§ TASK INSTRUCTIONS
The expected output is exactly the lines below, starting at the line with "- le titre Ecrits" and ending at the line with "- Les mots sur", both included; no other line belongs in it.
DATA PROVIDED Start Marker
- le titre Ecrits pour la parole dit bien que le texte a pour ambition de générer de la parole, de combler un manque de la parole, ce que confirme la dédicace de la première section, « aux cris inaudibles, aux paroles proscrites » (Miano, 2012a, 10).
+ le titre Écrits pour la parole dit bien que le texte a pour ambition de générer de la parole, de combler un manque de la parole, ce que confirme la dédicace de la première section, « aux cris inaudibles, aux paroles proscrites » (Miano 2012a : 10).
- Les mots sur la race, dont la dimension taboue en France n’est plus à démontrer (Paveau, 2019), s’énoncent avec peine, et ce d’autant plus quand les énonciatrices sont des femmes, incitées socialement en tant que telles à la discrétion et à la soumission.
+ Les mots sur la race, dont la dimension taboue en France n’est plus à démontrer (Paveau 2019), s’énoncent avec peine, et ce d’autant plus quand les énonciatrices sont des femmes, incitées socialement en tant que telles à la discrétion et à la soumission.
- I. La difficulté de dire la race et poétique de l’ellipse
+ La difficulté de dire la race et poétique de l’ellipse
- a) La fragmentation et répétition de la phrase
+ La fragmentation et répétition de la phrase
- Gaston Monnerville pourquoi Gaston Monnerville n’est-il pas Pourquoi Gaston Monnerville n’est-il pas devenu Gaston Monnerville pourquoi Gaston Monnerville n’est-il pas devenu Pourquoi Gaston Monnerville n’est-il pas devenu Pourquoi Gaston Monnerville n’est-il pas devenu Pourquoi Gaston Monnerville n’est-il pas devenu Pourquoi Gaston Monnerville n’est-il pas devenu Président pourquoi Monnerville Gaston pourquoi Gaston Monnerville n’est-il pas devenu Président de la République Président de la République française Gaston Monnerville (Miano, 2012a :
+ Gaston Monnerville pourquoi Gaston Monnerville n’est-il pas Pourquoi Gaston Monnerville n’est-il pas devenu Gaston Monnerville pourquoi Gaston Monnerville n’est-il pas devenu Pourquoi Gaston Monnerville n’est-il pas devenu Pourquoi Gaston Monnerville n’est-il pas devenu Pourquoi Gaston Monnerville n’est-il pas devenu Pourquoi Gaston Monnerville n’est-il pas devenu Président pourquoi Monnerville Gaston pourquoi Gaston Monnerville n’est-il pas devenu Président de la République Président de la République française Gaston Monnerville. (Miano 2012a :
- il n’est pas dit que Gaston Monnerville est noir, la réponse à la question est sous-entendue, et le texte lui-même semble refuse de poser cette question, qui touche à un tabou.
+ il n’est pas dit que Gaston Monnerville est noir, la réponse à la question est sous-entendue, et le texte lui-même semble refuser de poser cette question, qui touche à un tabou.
DATA PROVIDED End Marker
DATA PROVIDED Start Marker
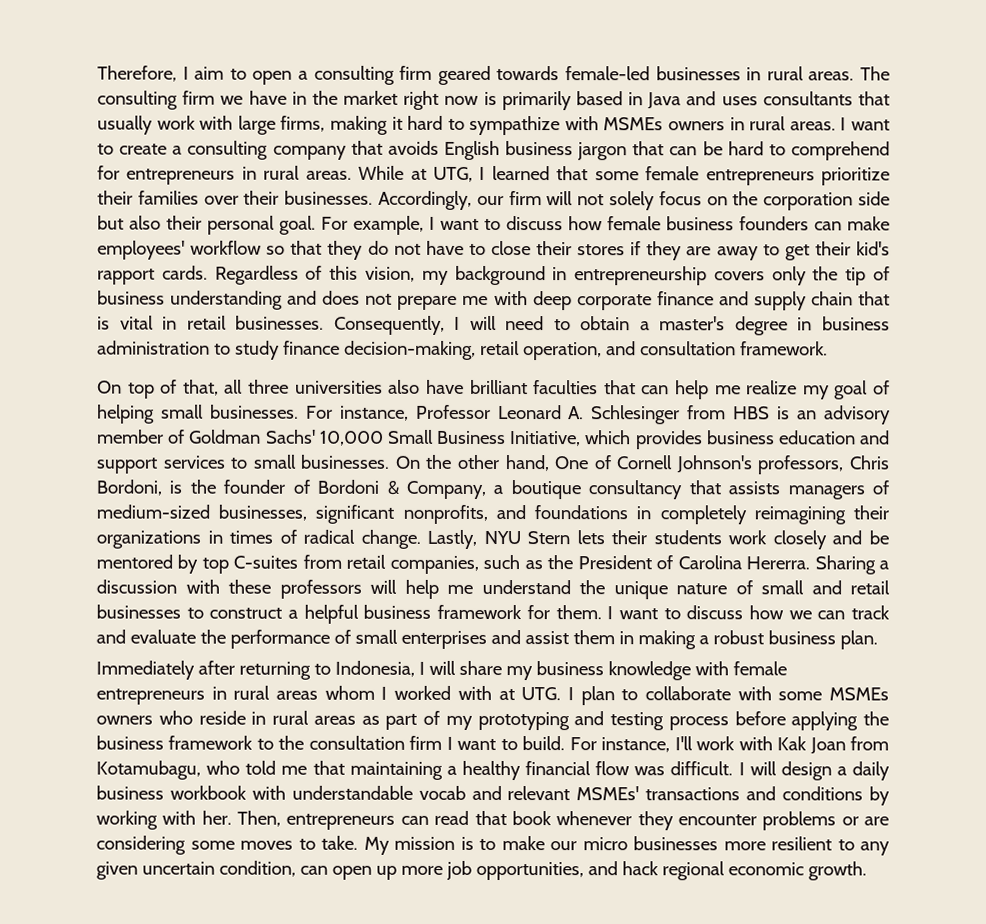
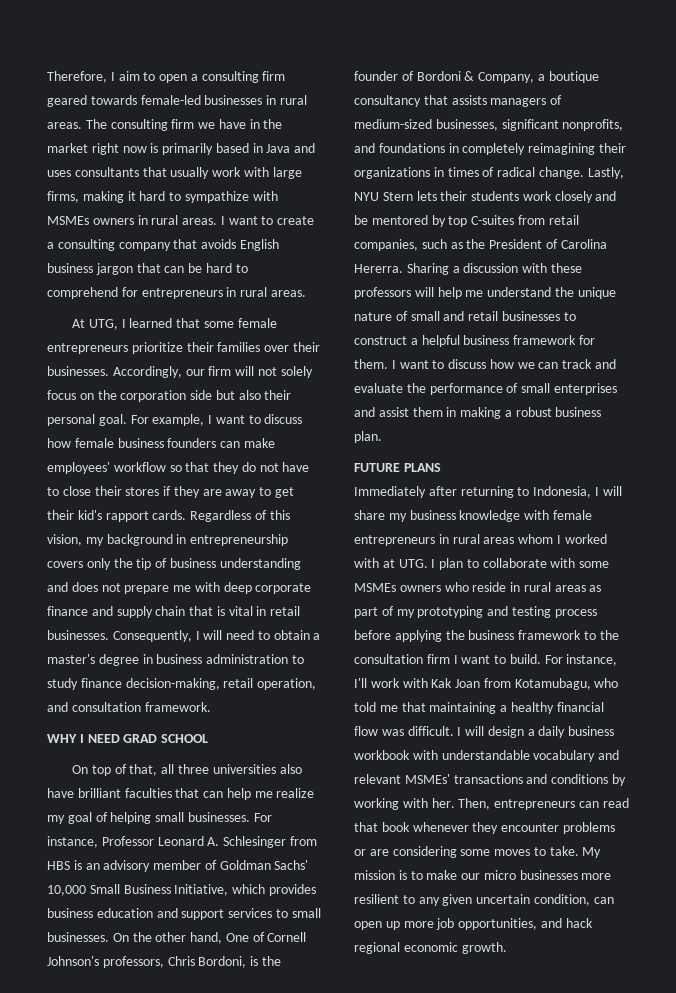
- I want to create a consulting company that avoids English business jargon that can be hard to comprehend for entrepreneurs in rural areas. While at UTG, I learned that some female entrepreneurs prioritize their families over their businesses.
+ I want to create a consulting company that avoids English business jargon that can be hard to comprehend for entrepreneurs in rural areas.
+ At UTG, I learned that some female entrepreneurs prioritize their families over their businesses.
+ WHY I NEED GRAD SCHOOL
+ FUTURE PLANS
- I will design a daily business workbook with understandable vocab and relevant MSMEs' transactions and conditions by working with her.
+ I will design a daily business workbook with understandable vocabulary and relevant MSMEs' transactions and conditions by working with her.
DATA PROVIDED End Marker
§ YOUR SOLUTION
- le titre Ecrits pour la parole dit bien que le texte a pour ambition de générer de la parole, de combler un manque de la parole, ce que confirme la dédicace de la première section, « aux cris inaudibles, aux paroles proscrites » (Miano, 2012a, 10).
+ le titre Écrits pour la parole dit bien que le texte a pour ambition de générer de la parole, de combler un manque de la parole, ce que confirme la dédicace de la première section, « aux cris inaudibles, aux paroles proscrites » (Miano 2012a : 10).
- Les mots sur la race, dont la dimension taboue en France n’est plus à démontrer (Paveau, 2019), s’énoncent avec peine, et ce d’autant plus quand les énonciatrices sont des femmes, incitées socialement en tant que telles à la discrétion et à la soumission.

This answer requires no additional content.